**TASK DESCRIPTION:** Entries below include pictures. Output exactly the lines from the one with "font-size: 20px ->" down to the one with "html: none ->", both ends included, and leave the pictures out.

**DATA EXCERPTS:**

* * * * * * *

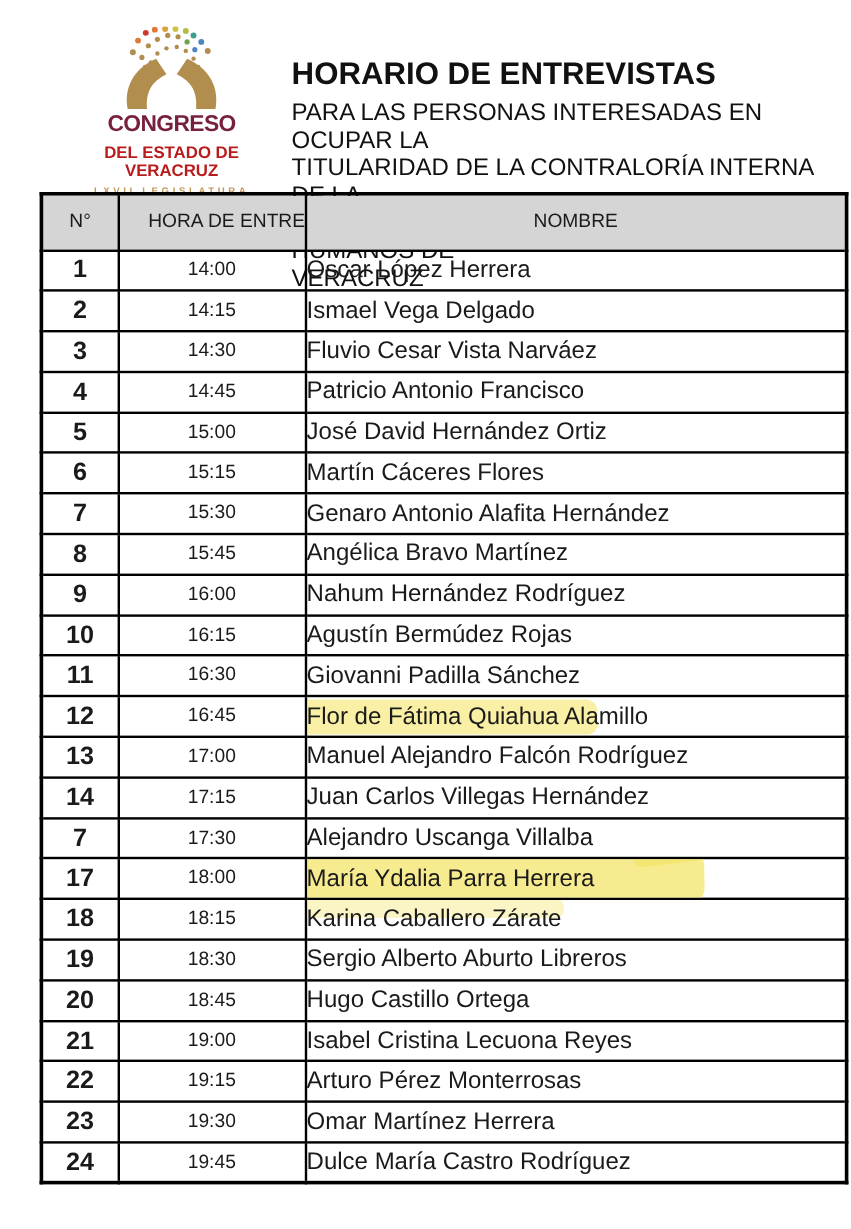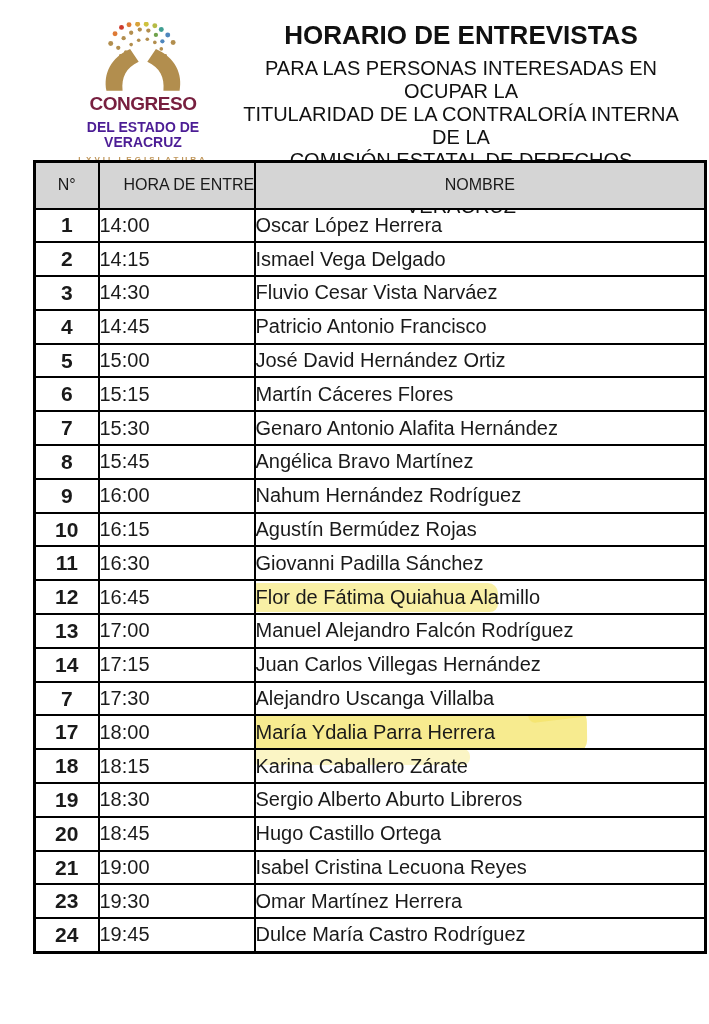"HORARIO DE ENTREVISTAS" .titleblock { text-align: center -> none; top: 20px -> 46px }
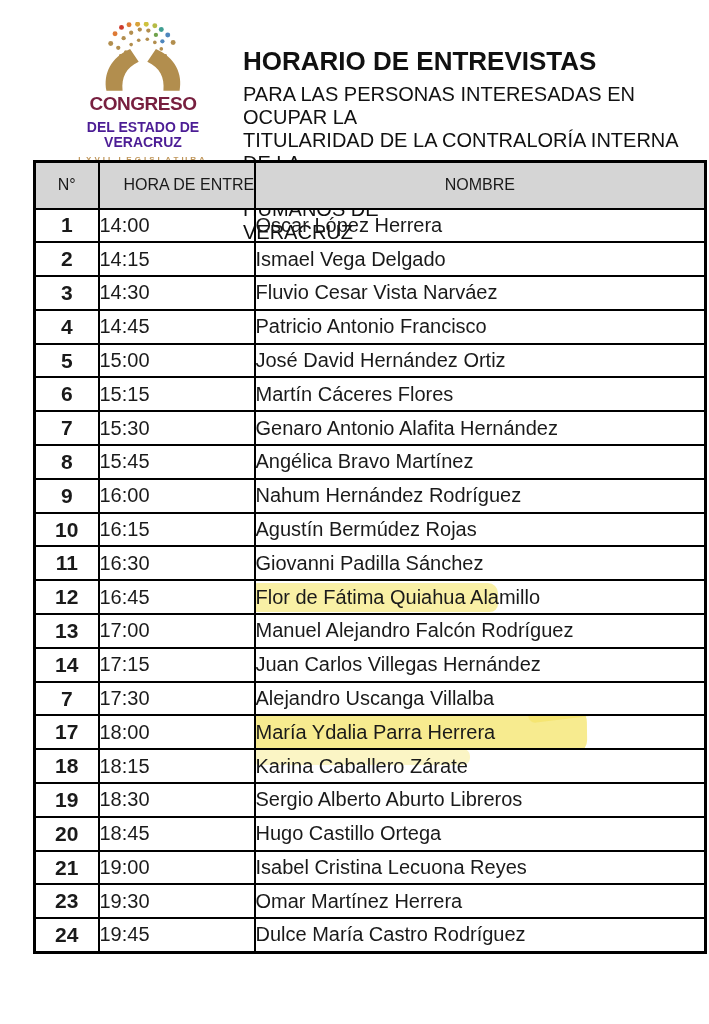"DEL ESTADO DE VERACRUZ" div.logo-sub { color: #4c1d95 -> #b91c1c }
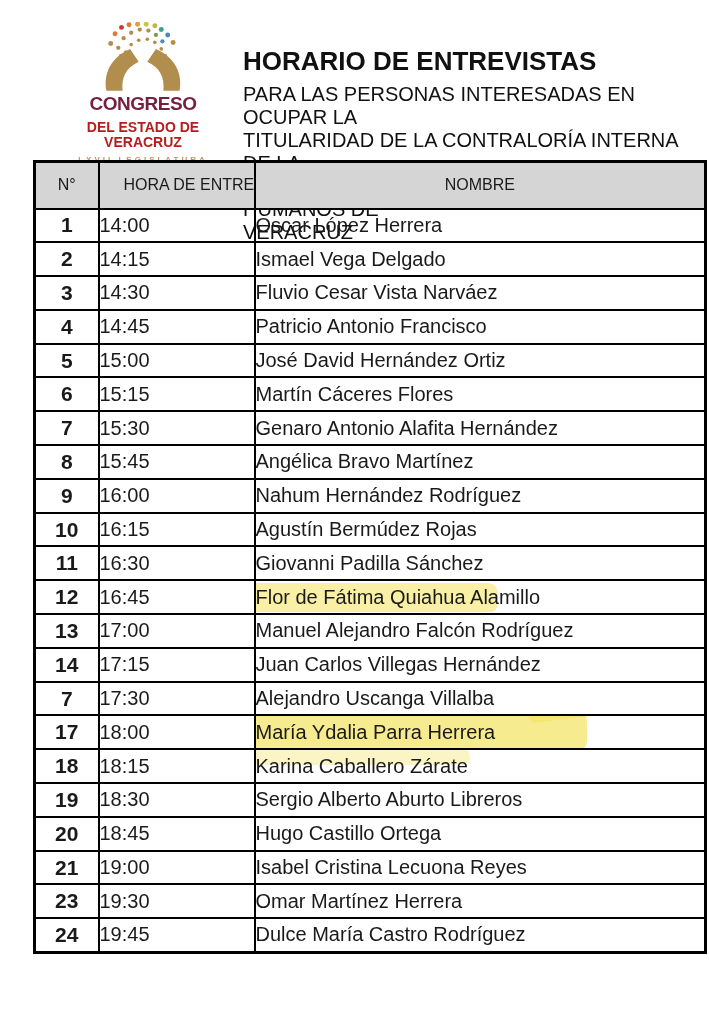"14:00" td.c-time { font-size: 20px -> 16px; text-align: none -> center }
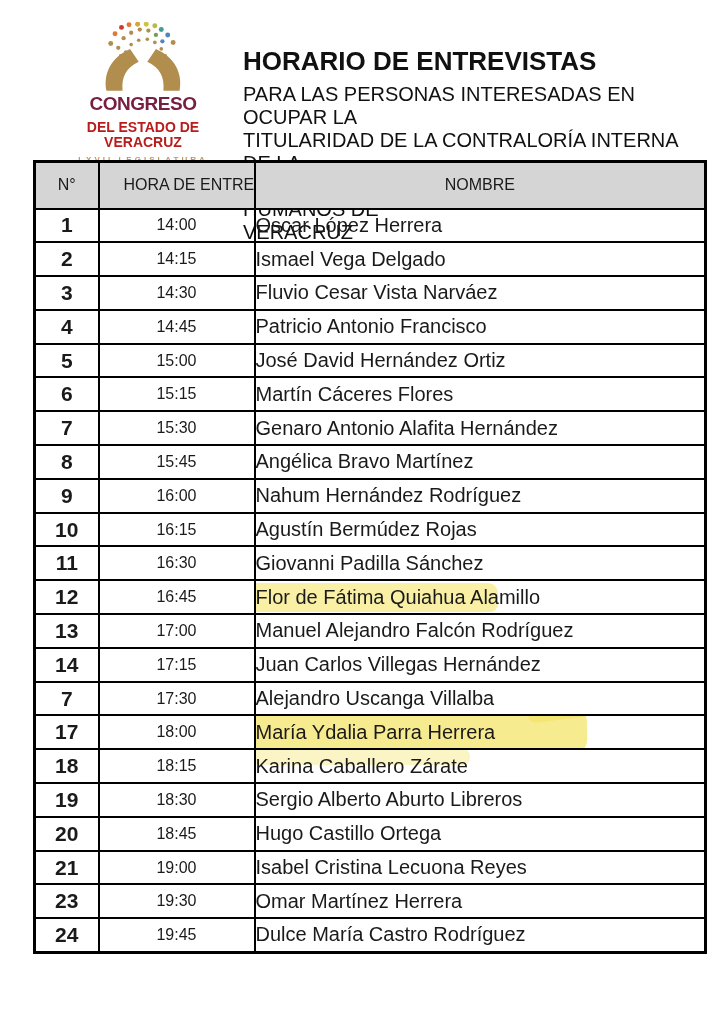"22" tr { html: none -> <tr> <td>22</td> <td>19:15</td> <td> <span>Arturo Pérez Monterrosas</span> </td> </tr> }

* * * * * * *

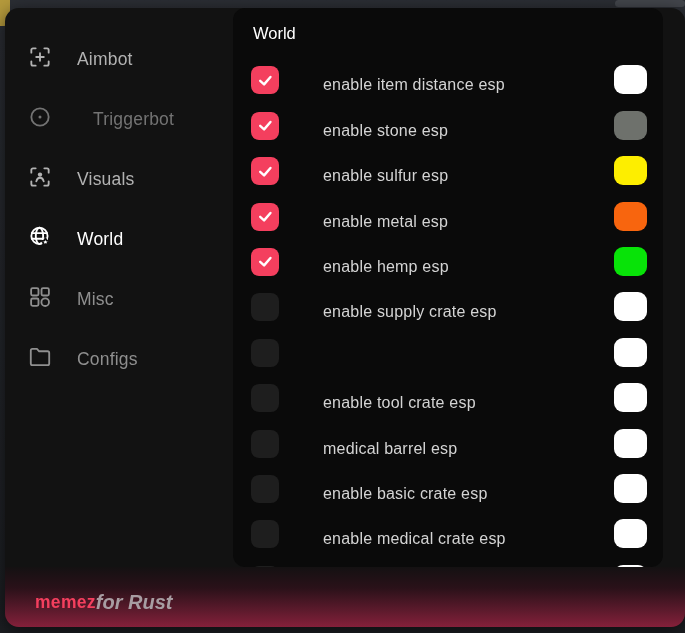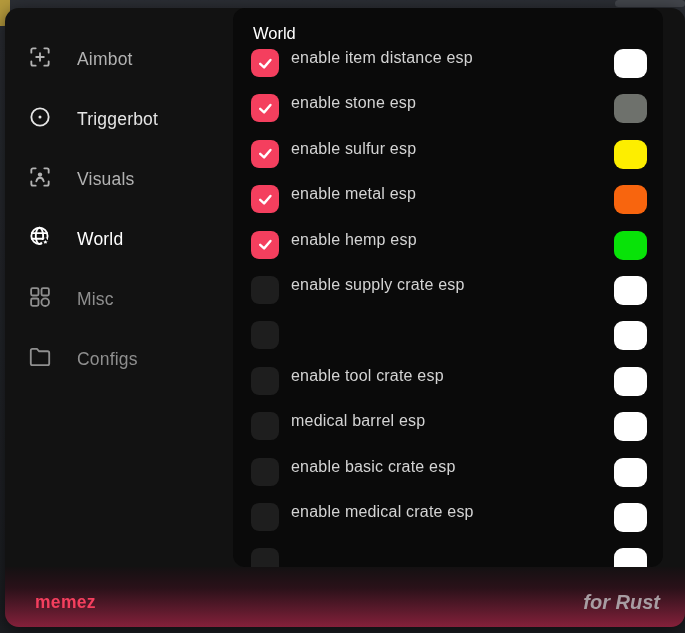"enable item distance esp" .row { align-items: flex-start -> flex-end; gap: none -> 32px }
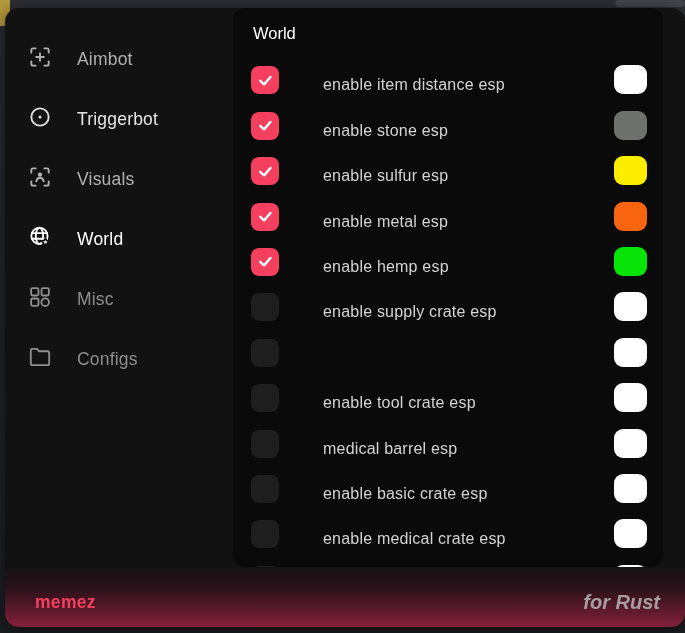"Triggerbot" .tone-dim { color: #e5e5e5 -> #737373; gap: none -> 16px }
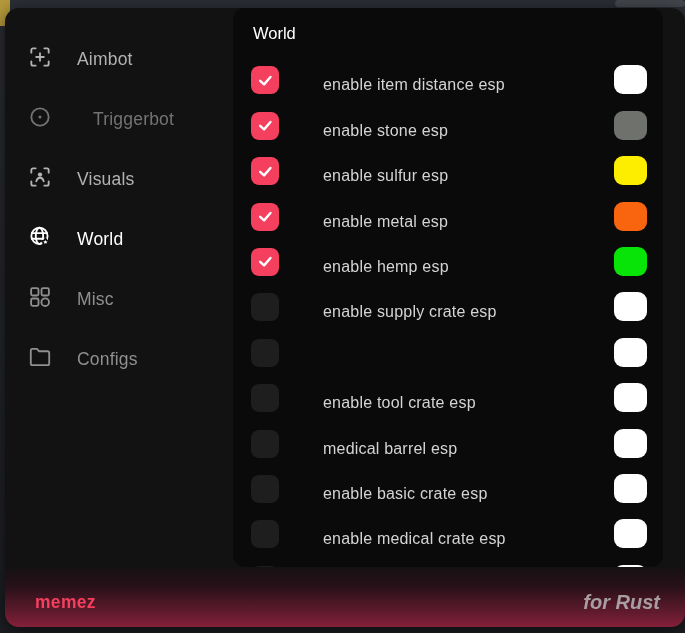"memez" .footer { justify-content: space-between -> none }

* * * * * * *

**RESPONSE:**
"14:00" td.c-time { font-size: 20px -> 16px; text-align: none -> center }
"22" tr { html: none -> <tr> <td>22</td> <td>19:15</td> <td> <span>Arturo Pérez Monterrosas</span> </td> </tr> }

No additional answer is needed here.